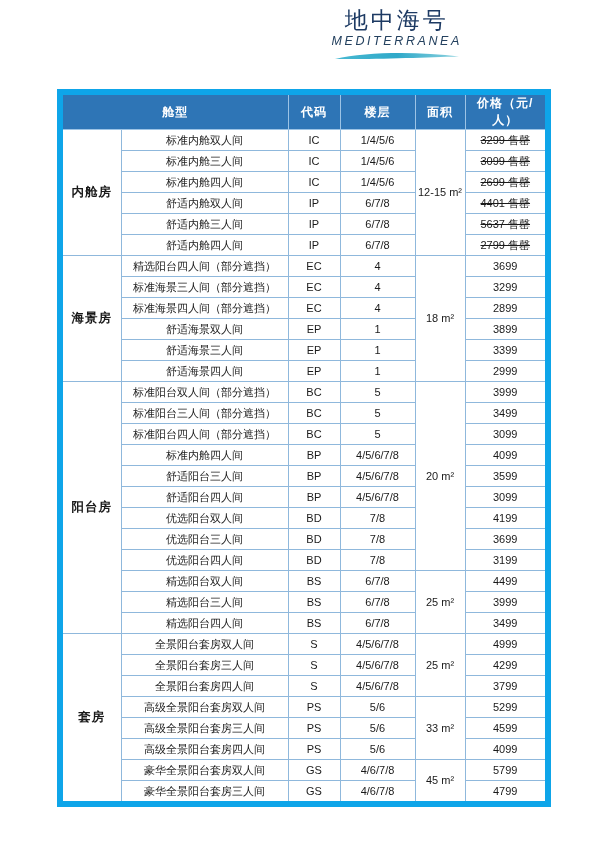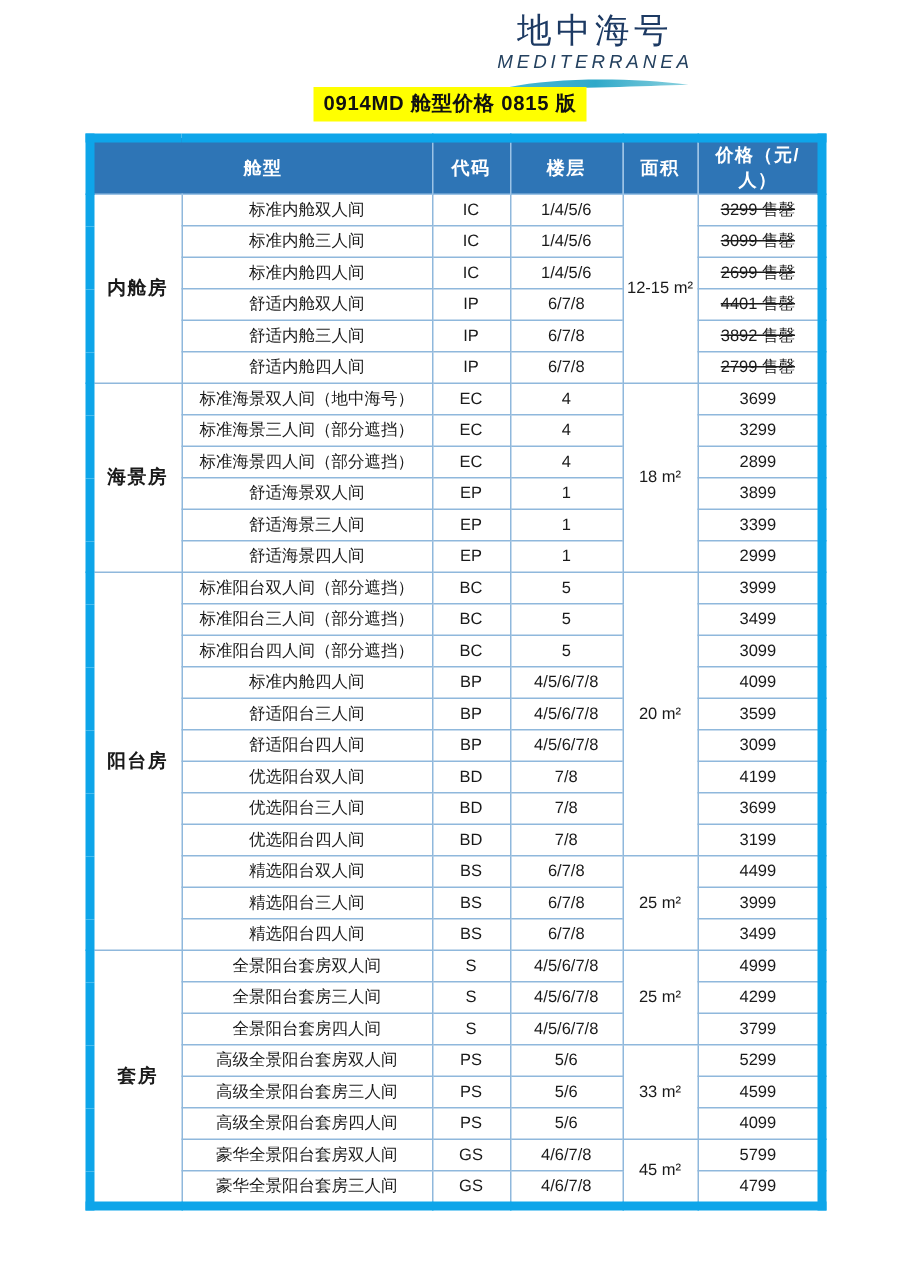--- a/index.html
+++ b/index.html
@@ -89,9 +89,6 @@
     </svg>
   </div>
 
-  <div class="title-wrap">
-    <span class="title-badge">0914MD 舱型价格 0815 版</span>
-  </div>
 
   <table class="price">
     <colgroup>

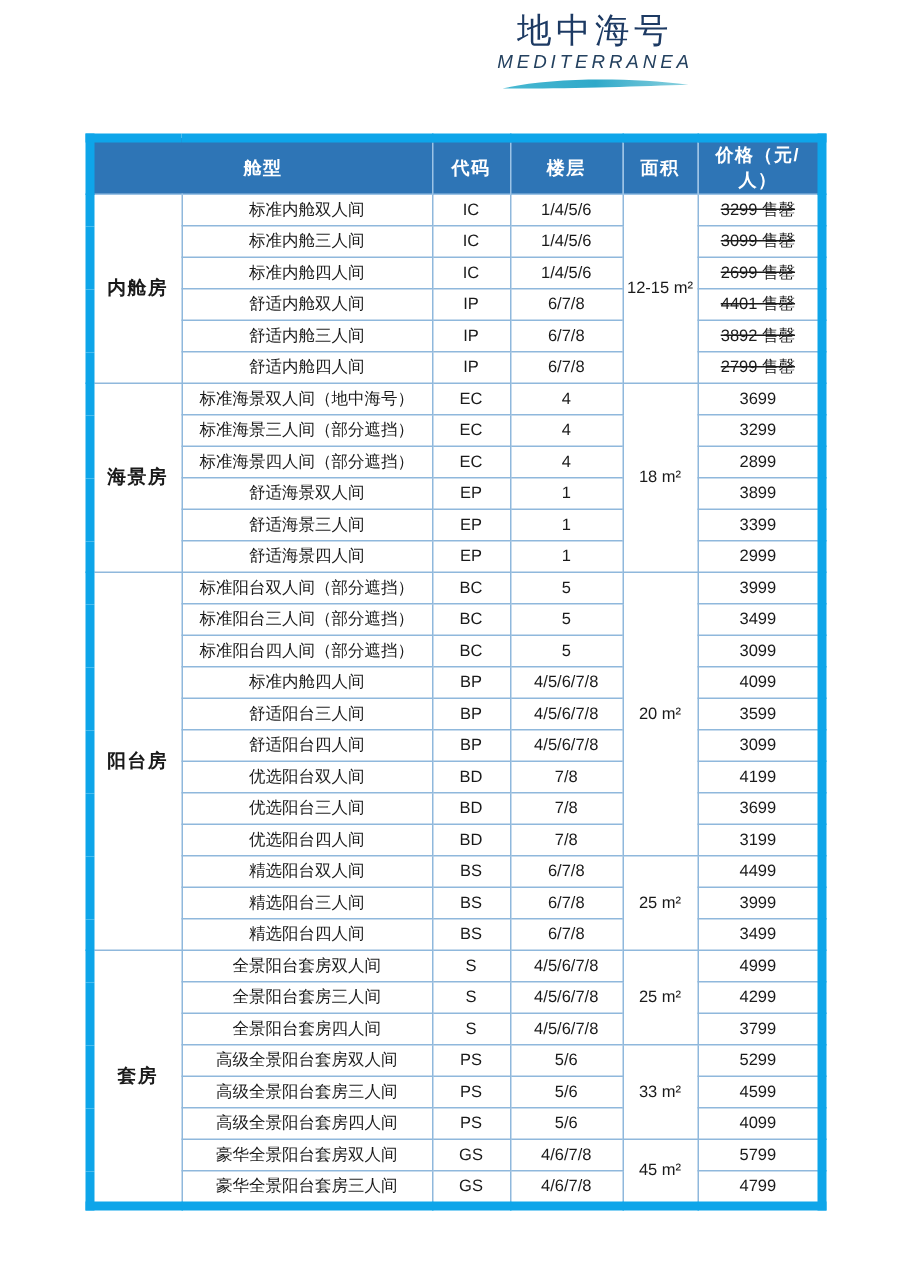--- a/index.html
+++ b/index.html
@@ -139,7 +139,7 @@
           <td>舒适内舱三人间</td>
           <td>IP</td>
           <td>6/7/8</td>
-          <td><span class="sold-out">3892 售罄</span></td>
+          <td><span class="sold-out">5637 售罄</span></td>
         </tr>
         <tr>
           <td>舒适内舱四人间</td>

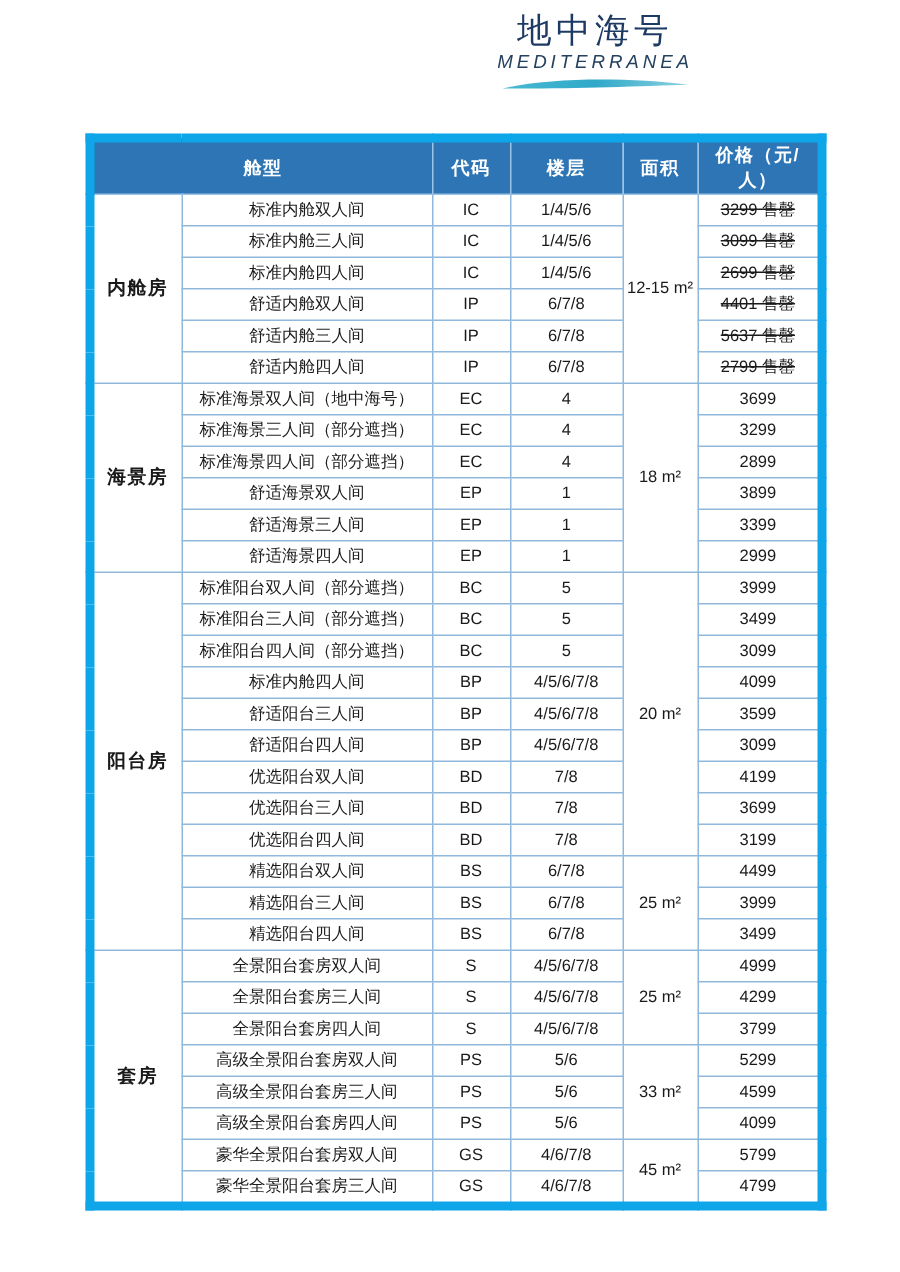--- a/index.html
+++ b/index.html
@@ -149,7 +149,7 @@
         </tr>
         <tr>
           <td rowspan="6" class="group-cell">海景房</td>
-          <td>标准海景双人间（地中海号）</td>
+          <td>精选阳台四人间（部分遮挡）</td>
           <td>EC</td>
           <td>4</td>
           <td rowspan="6">18 m²</td>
* * *
§ **TASK**
Repeat each line of the records exactly, dropping the pictures.

§ **WRITTEN SOLUTION**
--- a/index.html
+++ b/index.html
@@ -89,9 +89,6 @@
     </svg>
   </div>
 
-  <div class="title-wrap">
-    <span class="title-badge">0914MD 舱型价格 0815 版</span>
-  </div>
 
   <table class="price">
     <colgroup>

--- a/index.html
+++ b/index.html
@@ -139,7 +139,7 @@
           <td>舒适内舱三人间</td>
           <td>IP</td>
           <td>6/7/8</td>
-          <td><span class="sold-out">3892 售罄</span></td>
+          <td><span class="sold-out">5637 售罄</span></td>
         </tr>
         <tr>
           <td>舒适内舱四人间</td>

--- a/index.html
+++ b/index.html
@@ -149,7 +149,7 @@
         </tr>
         <tr>
           <td rowspan="6" class="group-cell">海景房</td>
-          <td>标准海景双人间（地中海号）</td>
+          <td>精选阳台四人间（部分遮挡）</td>
           <td>EC</td>
           <td>4</td>
           <td rowspan="6">18 m²</td>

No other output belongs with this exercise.